Canadian medical trend lower than other countries

Aon health solutions co-director says benefit plan sponsors are at a pivot point in dealing with cost trends

Canadian medical trend lower than other countries
Nabil Merali, Co-director, Health Solutions, Aon

The average medical trend rate for Canada for 2024 is forecast at five percent, down from 7.5 percent in 2023, says Aon’s ‘2024 Global Medical Trend Rates Report.’ The report identifies overall global themes as well as challenges faced by individual countries.

The trend rate figures represent the percentage increases in medical plan unit costs – insured and self-insured – that are anticipated to be required to address projected price inflation, technology advances in the medical field, plan utilization patterns, and cost shifting from social programs.

Lower net percentage in Canada

While Canadian medical trend is forecasted to be 2.6 percent higher than general inflation next year, it will be low compared with the rest of the world, at 10.1 percent, says the report. A gradual return to normal inflation levels, combined with the cost-control measures implemented by group benefit plan sponsors in recent years, provides a better forecast for healthcare trend in Canada for 2024 compared to 2023.

While inflation is directly related to the cost increases, treatments for certain medical conditions are also driving costs. The top three medical conditions driving medical plan costs in Canada are diabetes, mental health, and autoimmune diseases. The top medical conditions driving medical plan costs globally are cardiovascular, cancer/tumor growth, and high blood pressure/hypertension.

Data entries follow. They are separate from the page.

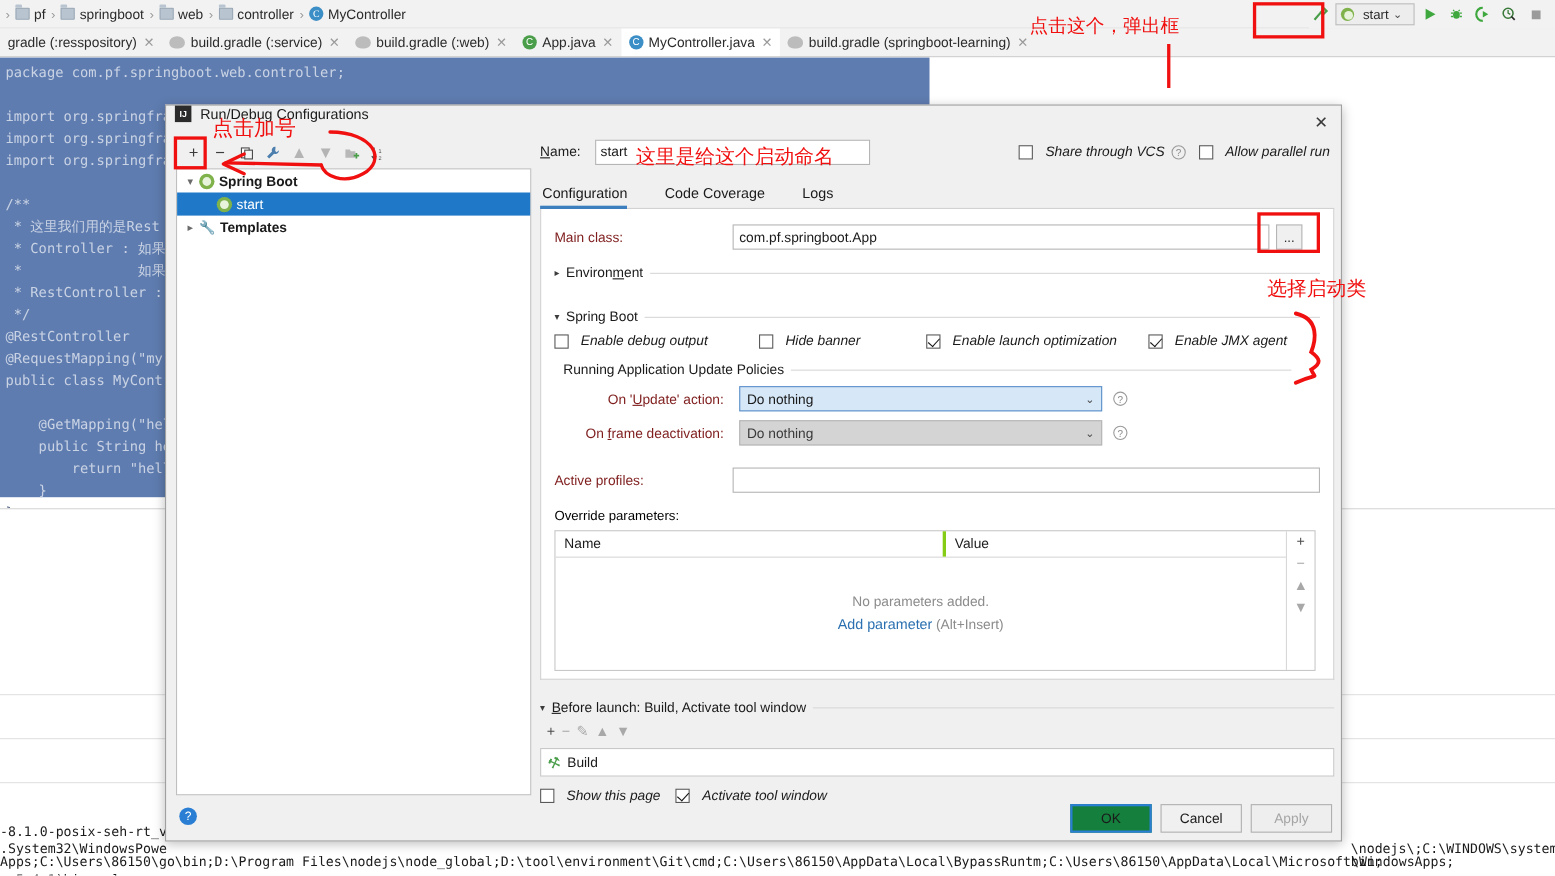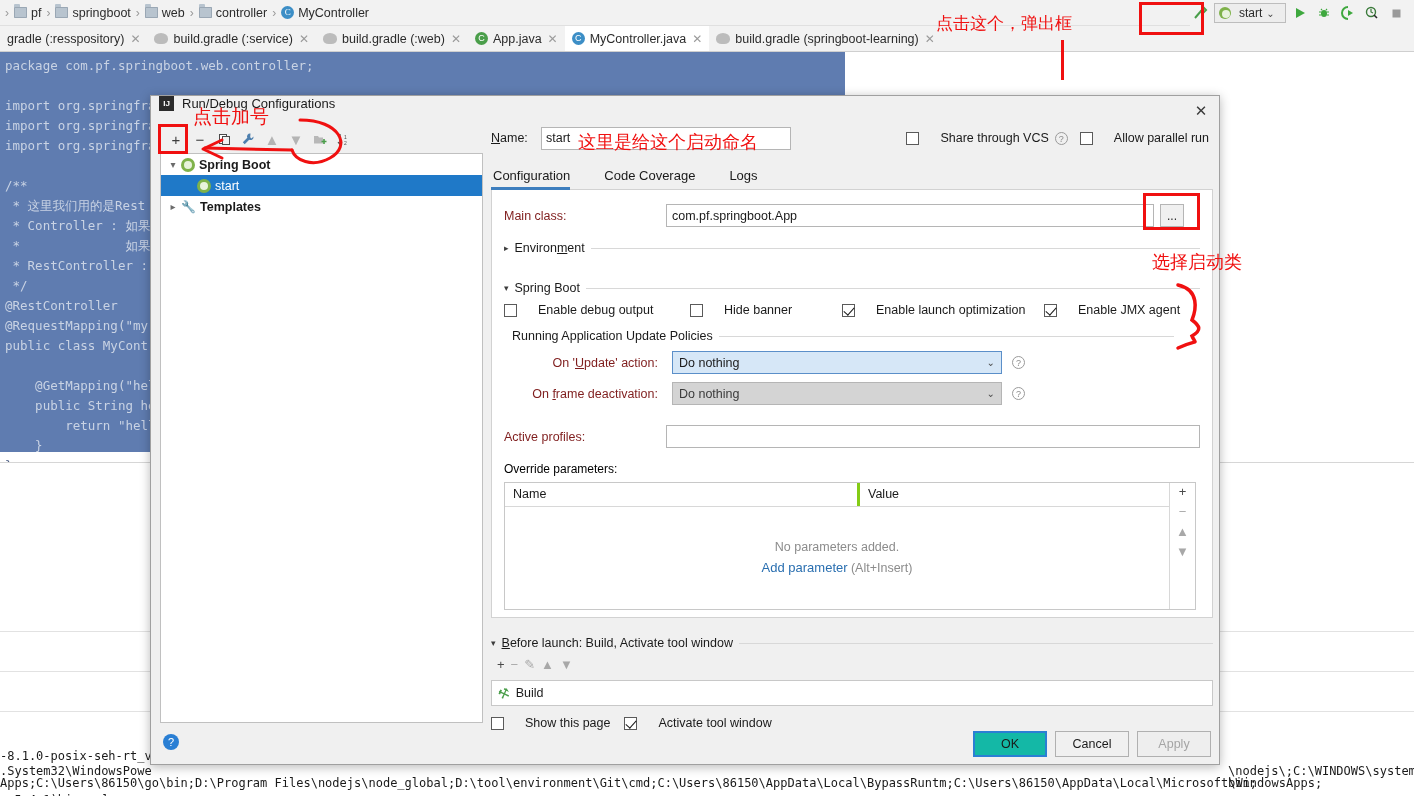--- a/index.html
+++ b/index.html
@@ -159,7 +159,7 @@
     width: 250px; height: 23px; border: 1px solid #b5b5b5; background: #fff;
     font-size: 12.5px; padding: 0 4px; color: #1a1a1a; line-height: 21px;
   }
-  .cb { display: inline-flex; align-items: center; gap: 21px; font-size: 12.5px; color: #1a1a1a; }
+  .cb { display: inline-flex; align-items: center; gap: 11px; font-size: 12.5px; color: #1a1a1a; font-style: italic; }
   .box {
     width: 13px; height: 13px; border: 1px solid #5a5a5a; background: #fff;
     display: inline-block; position: relative; flex: none;

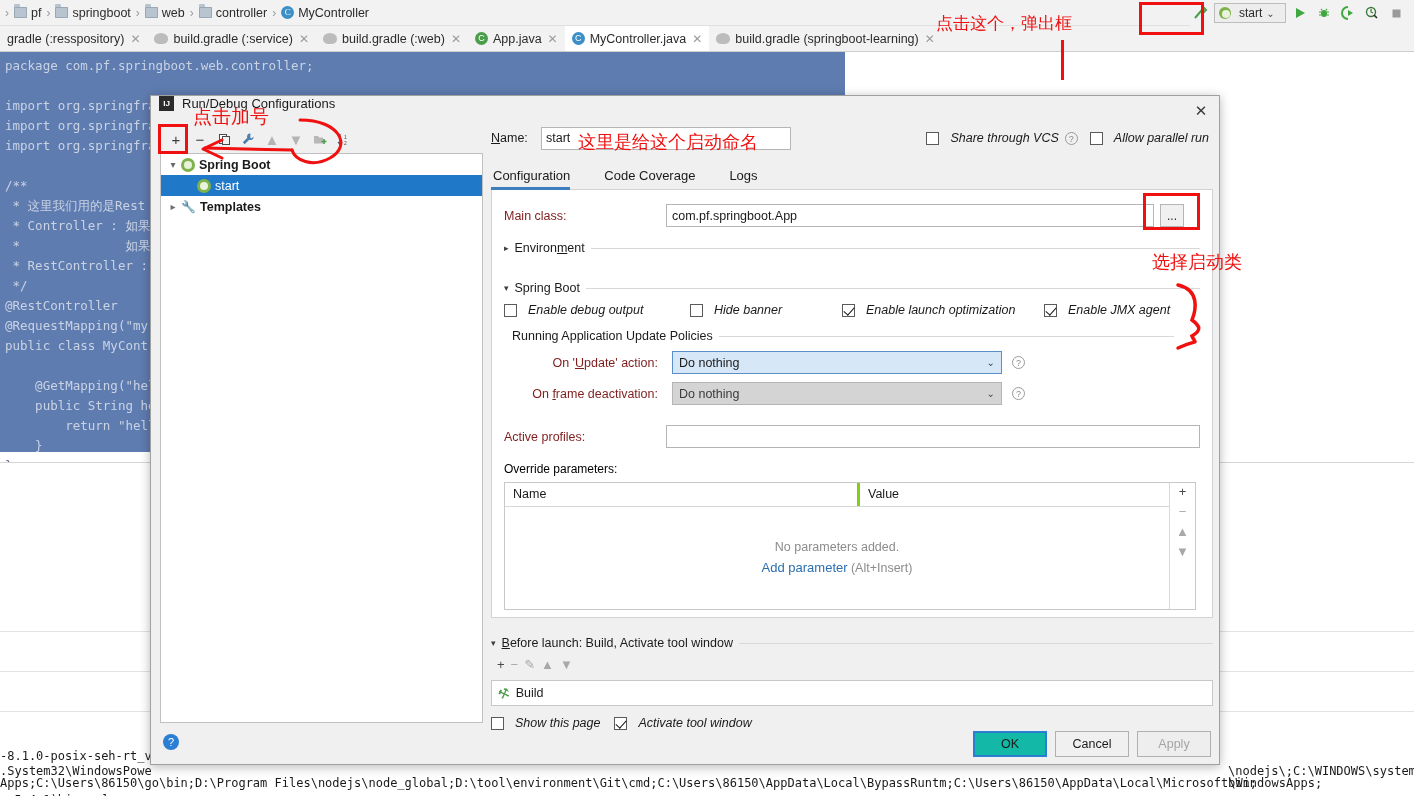--- a/index.html
+++ b/index.html
@@ -248,7 +248,7 @@
     height: 26px; min-width: 74px; border: 1px solid #b0b0b0; background: #f0f0f0;
     font-size: 12.5px; color: #1a1a1a; display: flex; align-items: center; justify-content: center;
   }
-  .btn.default { border: 2px solid #2a7fd4; background: #14b8a6; }
+  .btn.default { border: 2px solid #2a7fd4; background: #15803d; }
   .btn.disabled { color: #a5a5a5; background: #eeeeee; }
 
   

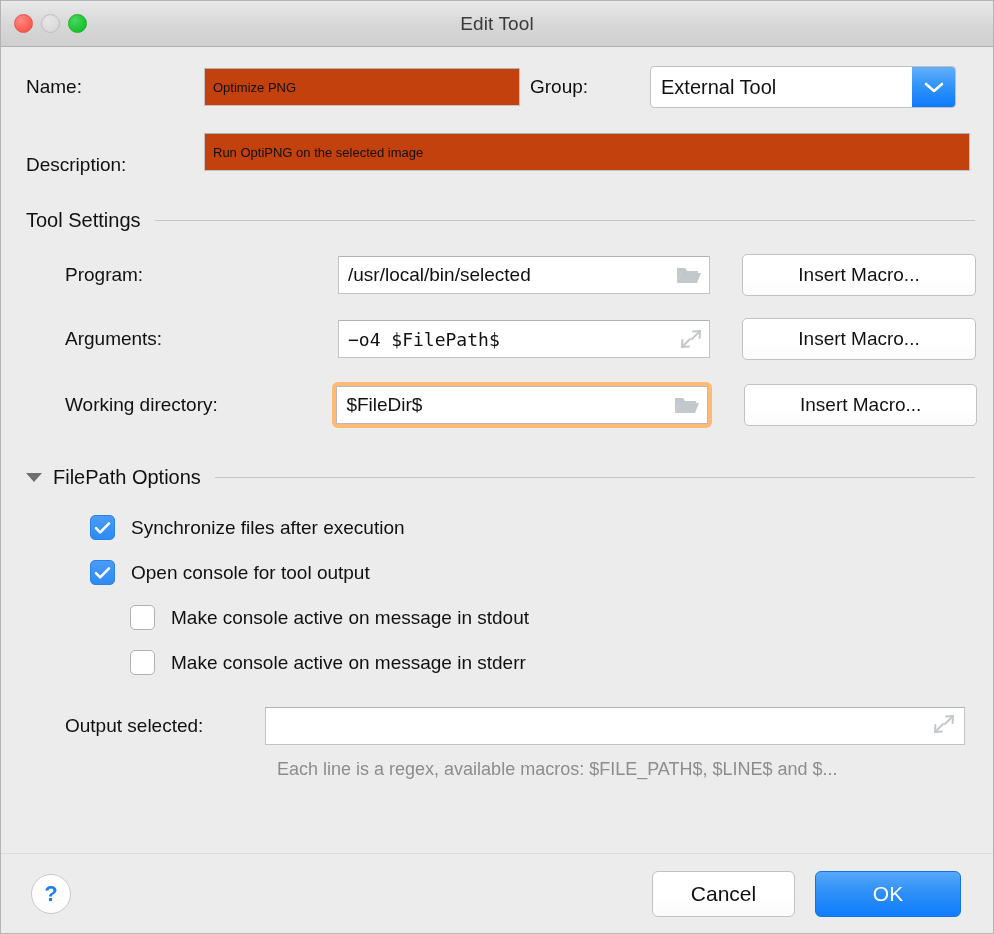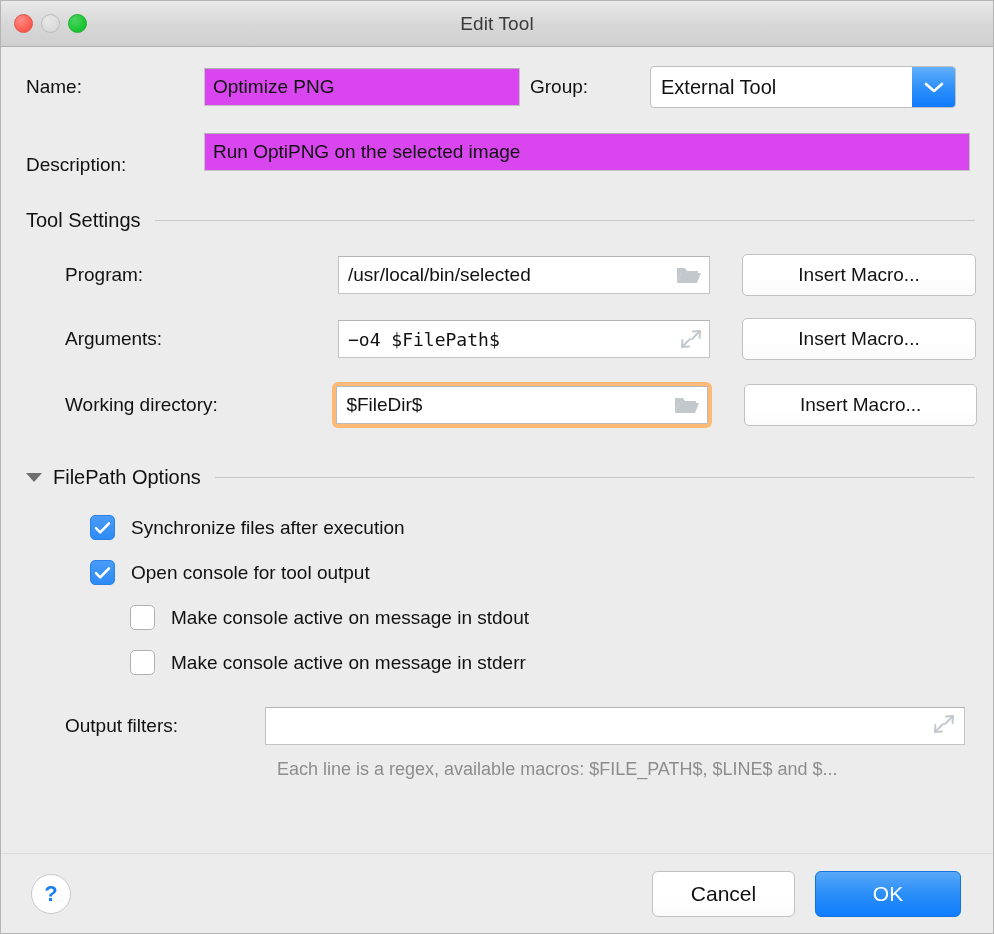--- a/index.html
+++ b/index.html
@@ -98,10 +98,10 @@
   .textfield {
     box-sizing: border-box;
     height: 38px;
-    background: #d946ef;
+    background: #c2410c;
     border: 1px solid #c3c3c3;
     border-top-color: #b0b0b0;
-    font-size: 19px;
+    font-size: 13px;
     color: #111;
     display: flex;
     align-items: center;

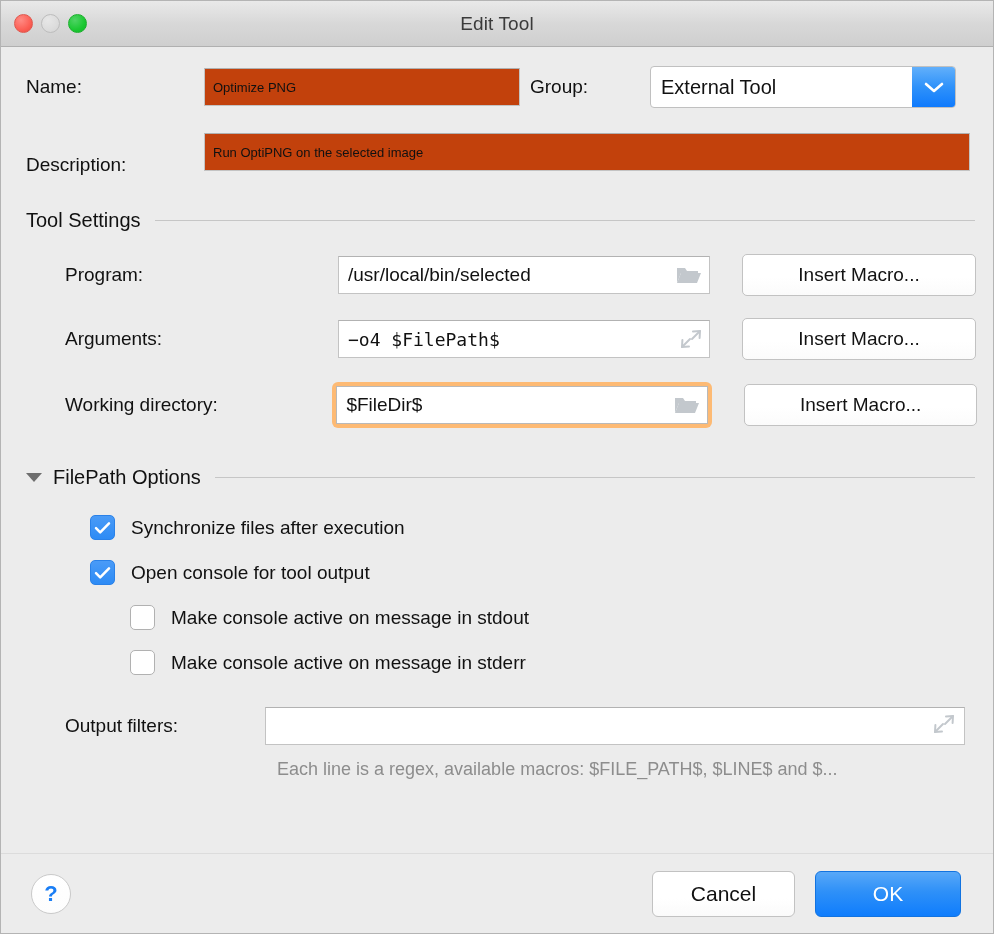--- a/index.html
+++ b/index.html
@@ -479,7 +479,7 @@
     </div>
 
     <div class="filters-row">
-      <div class="s-label">Output filters:</div>
+      <div class="s-label">Output selected:</div>
       <div class="filters-field">
         <span class="val"></span>
         <span class="trailing-icon">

“We're probably at a bit of a pivot point in terms of how [plan sponsors have] been dealing with cost trends going forward versus some of the inflationary pressures they have seen in the past,” says Nabil Merali, Co-director, Health Solutions, Aon. “Coming out of COVID, the focus has really been on supporting employees with their mental health and driving DEI initiatives and I don't think these initiatives are going to go away. The last couple years has been about how sponsors can optimize programs while at the same time expand the coverages to plan members and reduce or maintain the cost.

More pressure on supporting cost increases

“Looking forward, while the focus is still going to be on supporting mental health and supporting the diverse needs of individuals and the organization, what we're starting to see now is a little bit more pressure on ensuring that the organization can support those cost increases.”

Merali says, “Organizations are working to optimize their plans by adjusting deductibles, adjusting copays, ensuring that they're adopting all the best practices, and working with the carrier to help control the cost curve.”

He adds benefit plan sponsors need to undergo a detailed review of their offering and work with their advisor and their carrier to ensure they're maximizing the current spend so they can drive initiatives and care. The report says it will be important for organizations to monitor the effects of the backlog in preventive and diagnostic treatments observed in recent years, which could result in a significant increase in health risks and the aggravation of minor issues not treated in a timely manner. These delays create a lag in the claims associated with treating those conditions for group benefit plans, an effect that will be somewhat minimized in 2024.

Employer benefit plan offerings have increased significantly over the years. “Historically, just covering some medical and dental provided value, but now we’ve added more support such as virtual care, paramedical support, and mental health support. Members now have access to optional benefits and voluntary benefits. The overall net value of what a member receives has significantly increased.

“We have multiple generations in the workforce and they view these benefit programs as part of their total compensation. These changes to benefit offerings over the past decade shows employers are listening to their employees and ensuring everybody receives some value out of the program.

The report says the inflationary conditions and economic volatility over the past few years created a series of shocks affecting economies around the world after the COVID-19 pandemic. These challenges continue to create an unstable environment for the healthcare market, despite continued signs of improvement.